↓↓↓
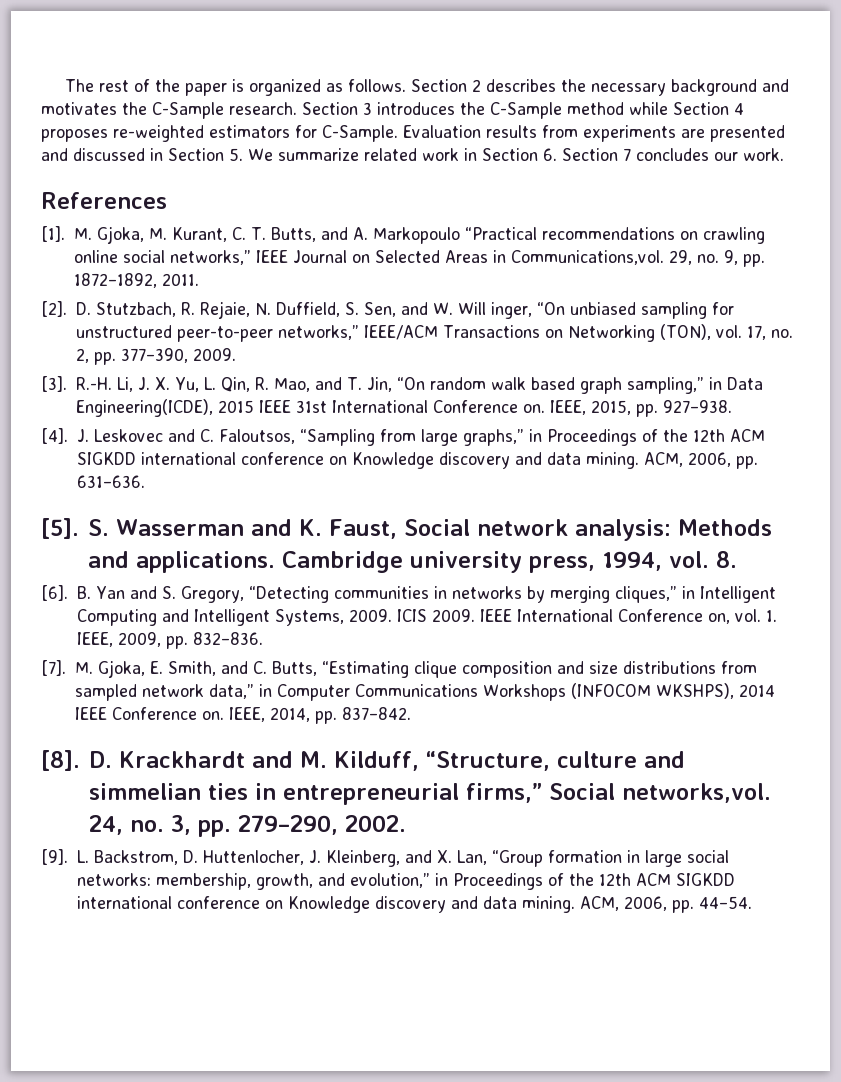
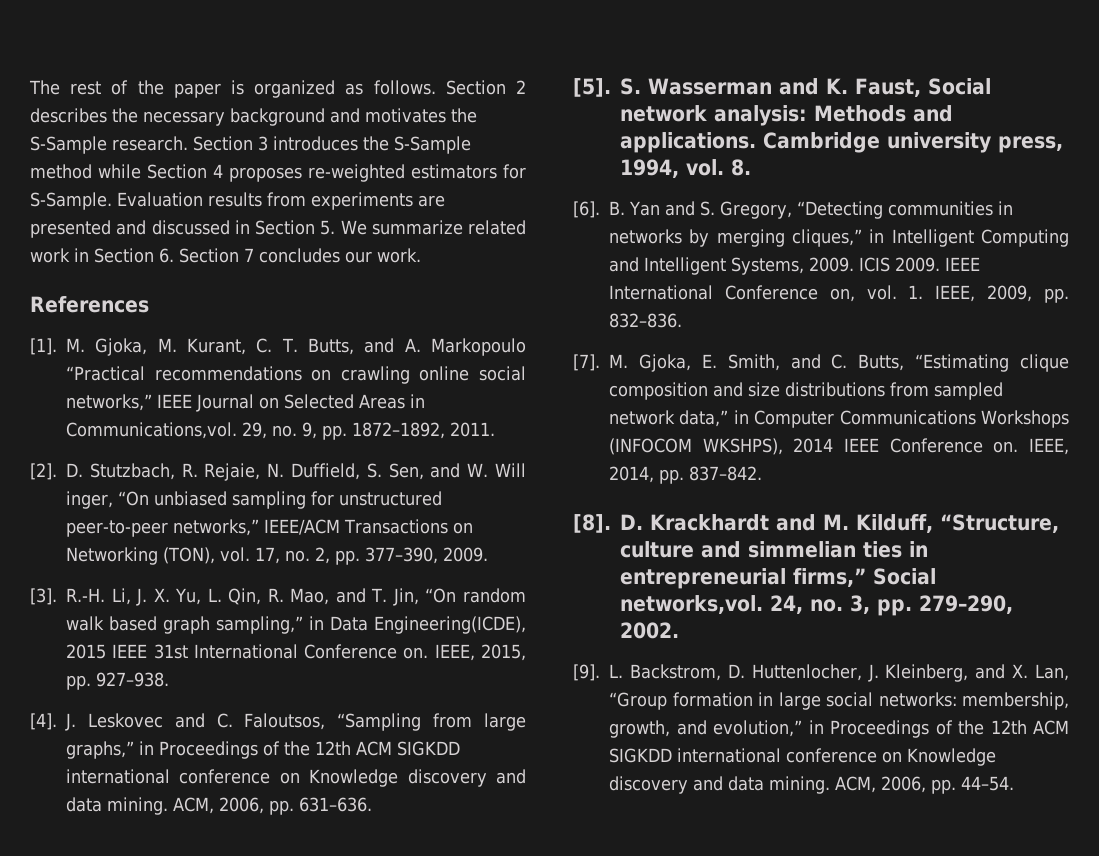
- Section 2 describes the necessary background and motivates the C-Sample research.
+ Section 2 describes the necessary background and motivates the S-Sample research.
- Section 3 introduces the C-Sample method while Section 4 proposes re-weighted estimators for C-Sample.
+ Section 3 introduces the S-Sample method while Section 4 proposes re-weighted estimators for S-Sample.

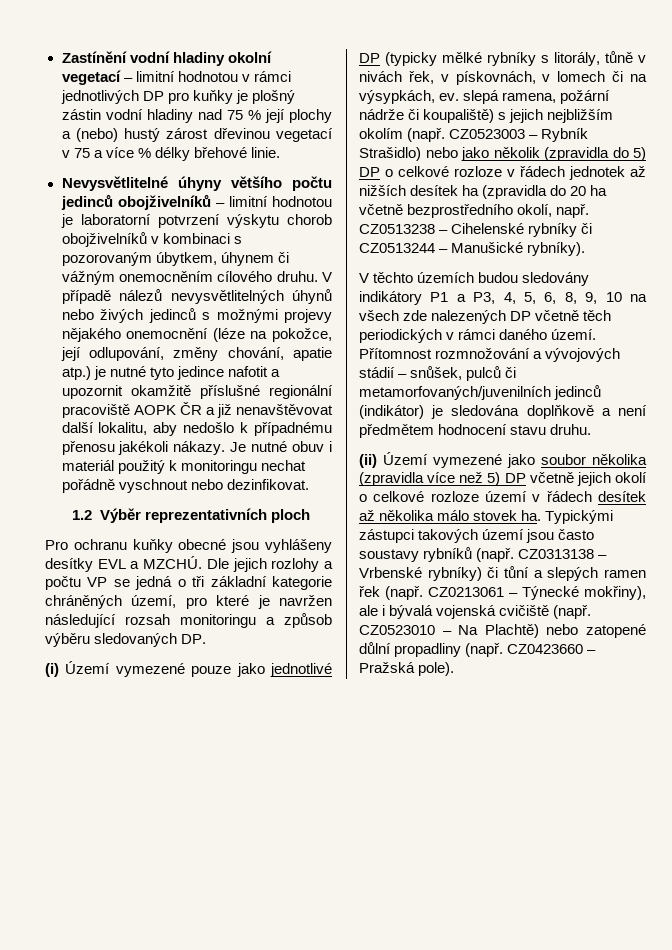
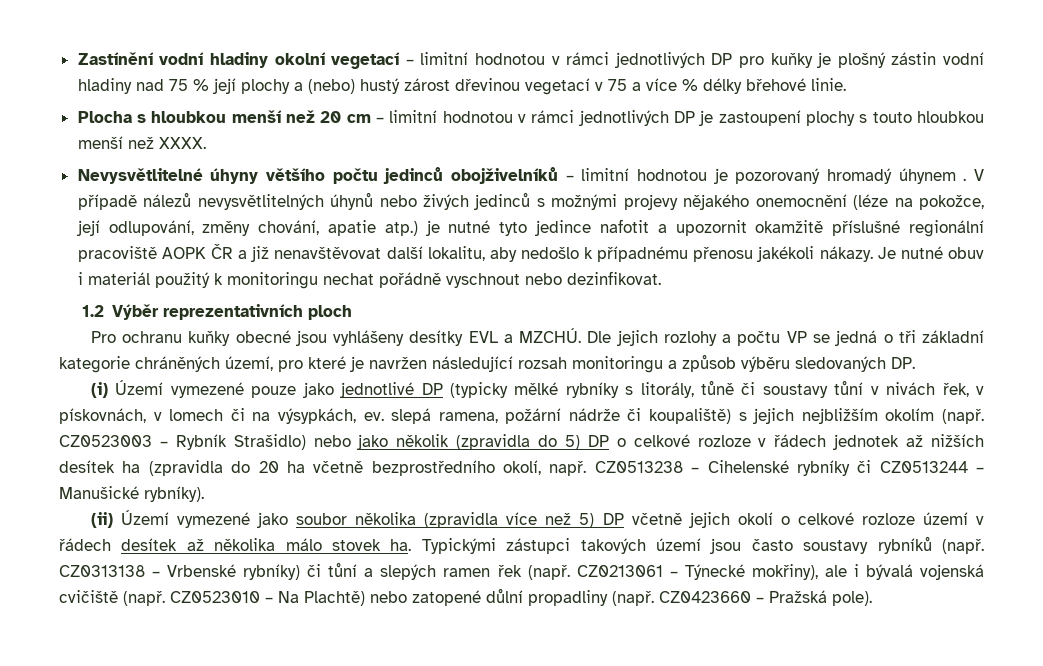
+ Plocha s hloubkou menší než 20 cm – limitní hodnotou v rámci jednotlivých DP je zastoupení plochy s touto hloubkou menší než XXXX.
- Nevysvětlitelné úhyny většího počtu jedinců obojživelníků – limitní hodnotou je laboratorní potvrzení výskytu chorob obojživelníků v kombinaci s pozorovaným úbytkem, úhynem či vážným onemocněním cílového druhu.
+ Nevysvětlitelné úhyny většího počtu jedinců obojživelníků – limitní hodnotou je pozorovaný hromadý úhynem .
- (i) Území vymezené pouze jako jednotlivé DP (typicky mělké rybníky s litorály, tůně v nivách řek, v pískovnách, v lomech či na výsypkách, ev. slepá ramena, požární nádrže či koupaliště) s jejich nejbližším okolím (např.
+ (i) Území vymezené pouze jako jednotlivé DP (typicky mělké rybníky s litorály, tůně či soustavy tůní v nivách řek, v pískovnách, v lomech či na výsypkách, ev. slepá ramena, požární nádrže či koupaliště) s jejich nejbližším okolím (např.
- V těchto územích budou sledovány indikátory P1 a P3, 4, 5, 6, 8, 9, 10 na všech zde nalezených DP včetně těch periodických v rámci daného území. Přítomnost rozmnožování a vývojových stádií – snůšek, pulců či metamorfovaných/juvenilních jedinců (indikátor) je sledována doplňkově a není předmětem hodnocení stavu druhu.

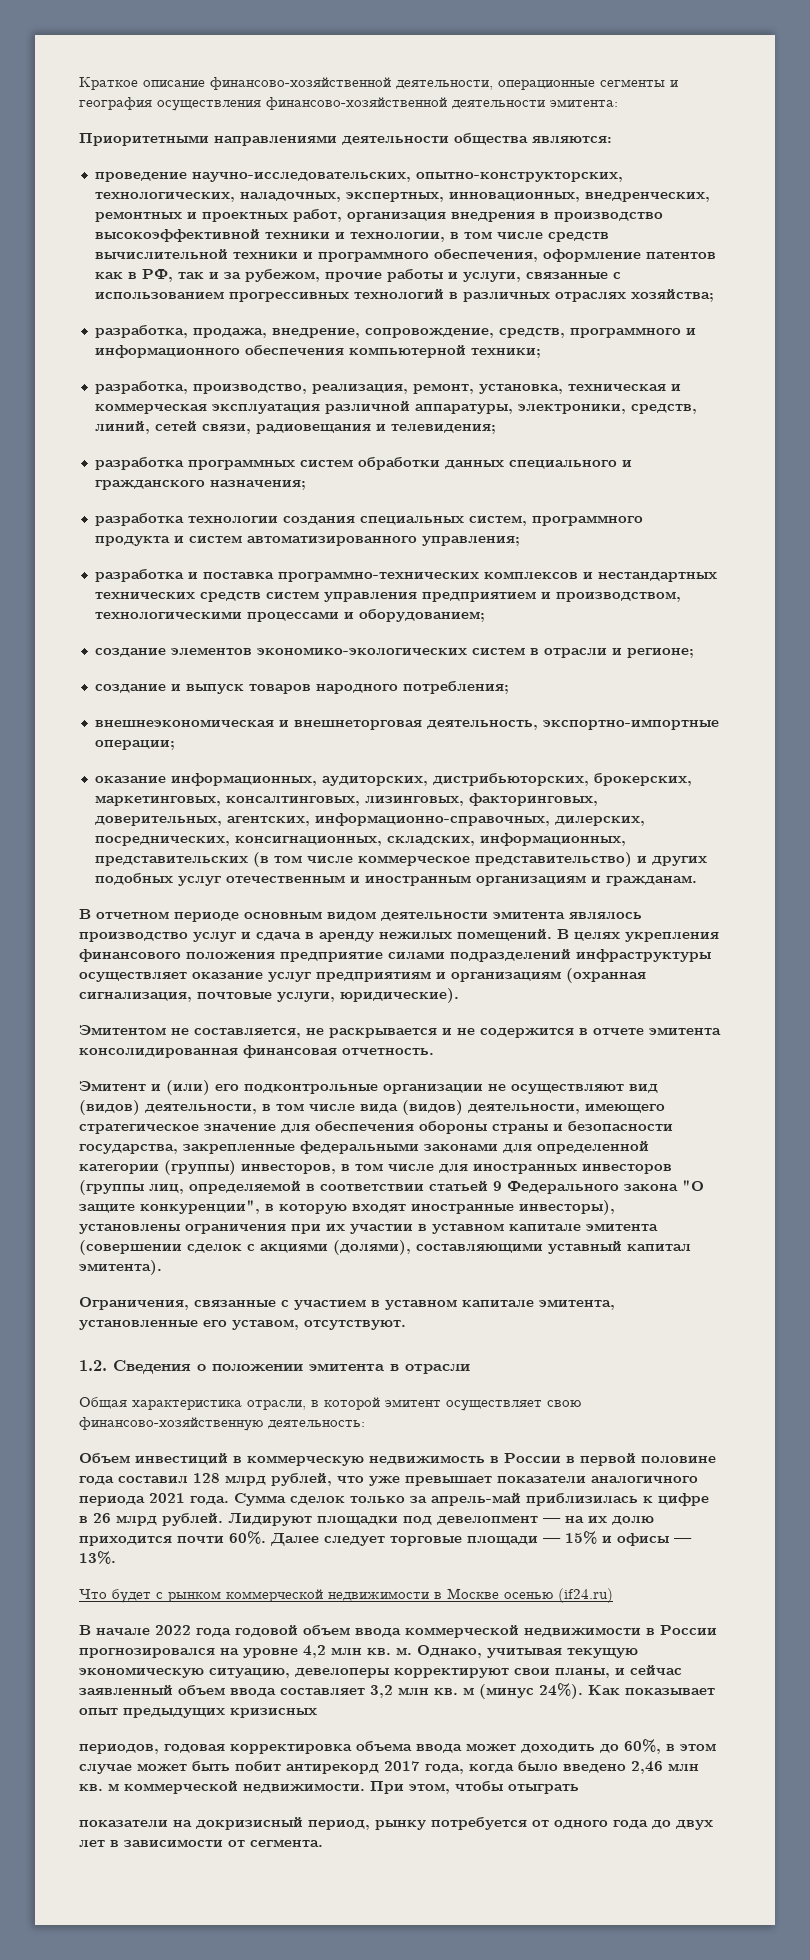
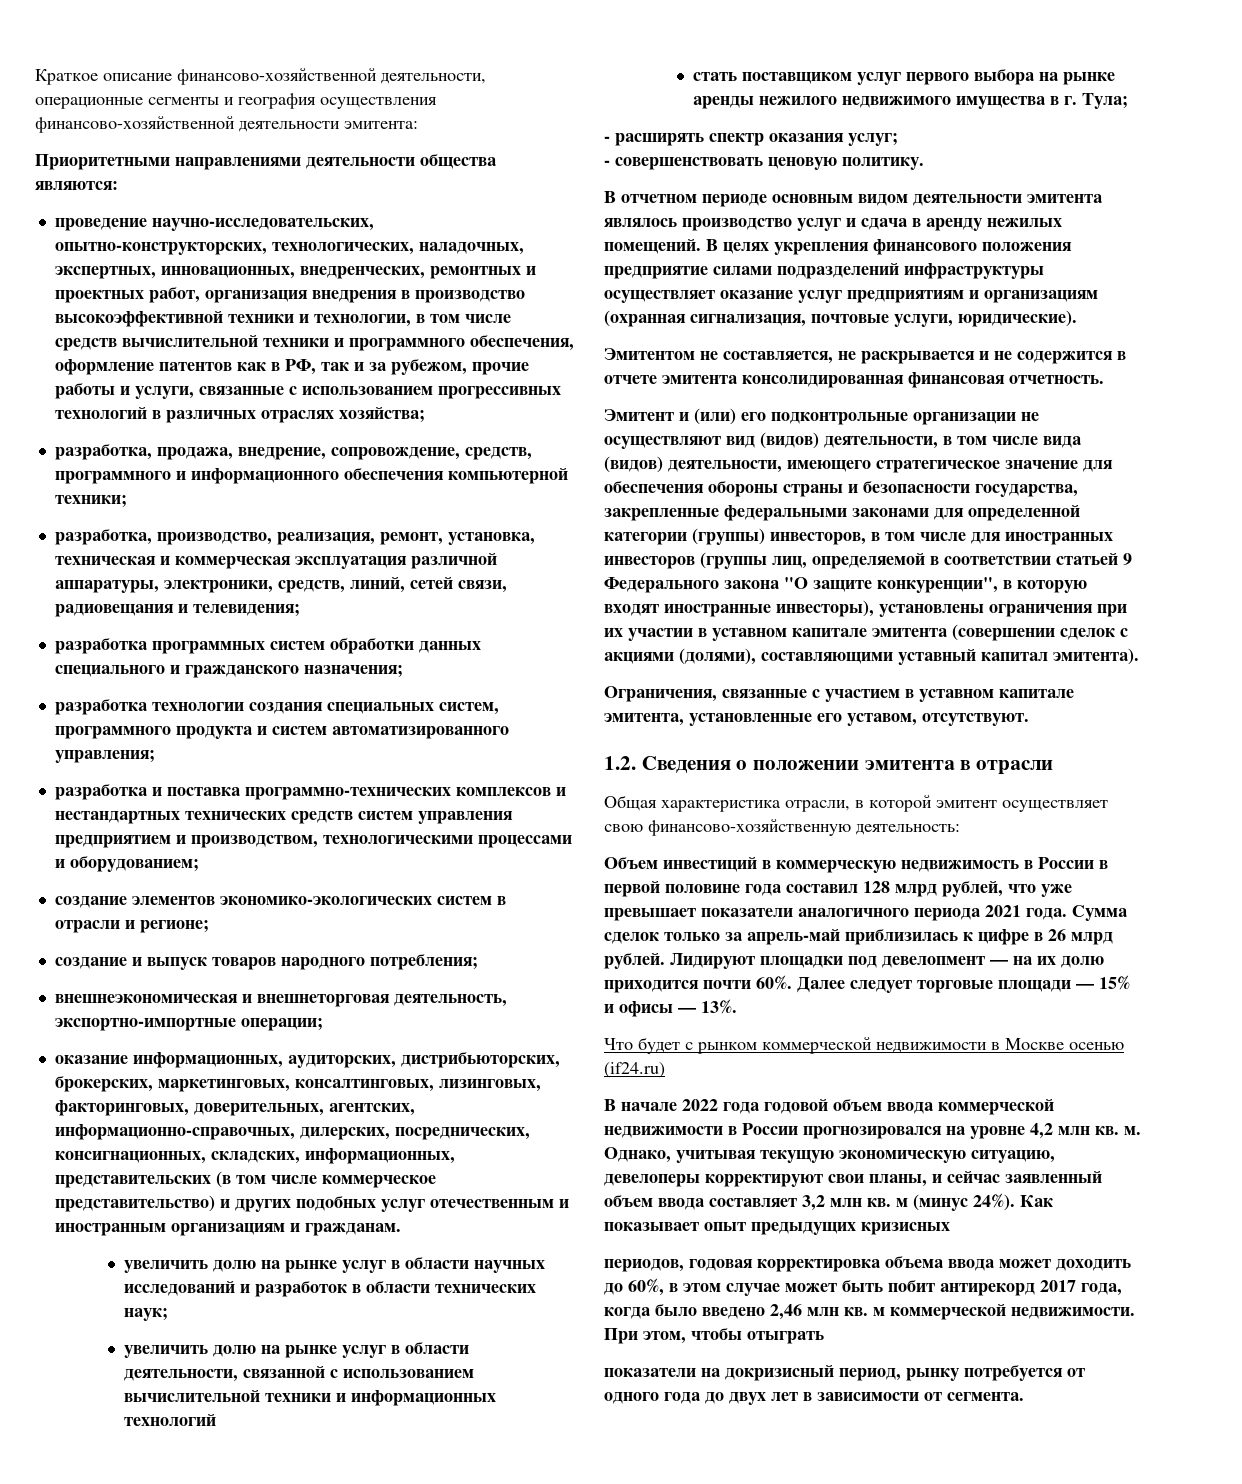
+ увеличить долю на рынке услуг в области научных исследований и разработок в области технических наук;
+ увеличить долю на рынке услуг в области деятельности, связанной с использованием вычислительной техники и информационных технологий
+ стать поставщиком услуг первого выбора на рынке аренды нежилого недвижимого имущества в г. Тула;
+ - расширять спектр оказания услуг;
+ - совершенствовать ценовую политику.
↑↑↑
If a line in the records above holds the string "většího", copy it.

- Nevysvětlitelné úhyny většího počtu jedinců obojživelníků – limitní hodnotou je laboratorní potvrzení výskytu chorob obojživelníků v kombinaci s pozorovaným úbytkem, úhynem či vážným onemocněním cílového druhu.
+ Nevysvětlitelné úhyny většího počtu jedinců obojživelníků – limitní hodnotou je pozorovaný hromadý úhynem .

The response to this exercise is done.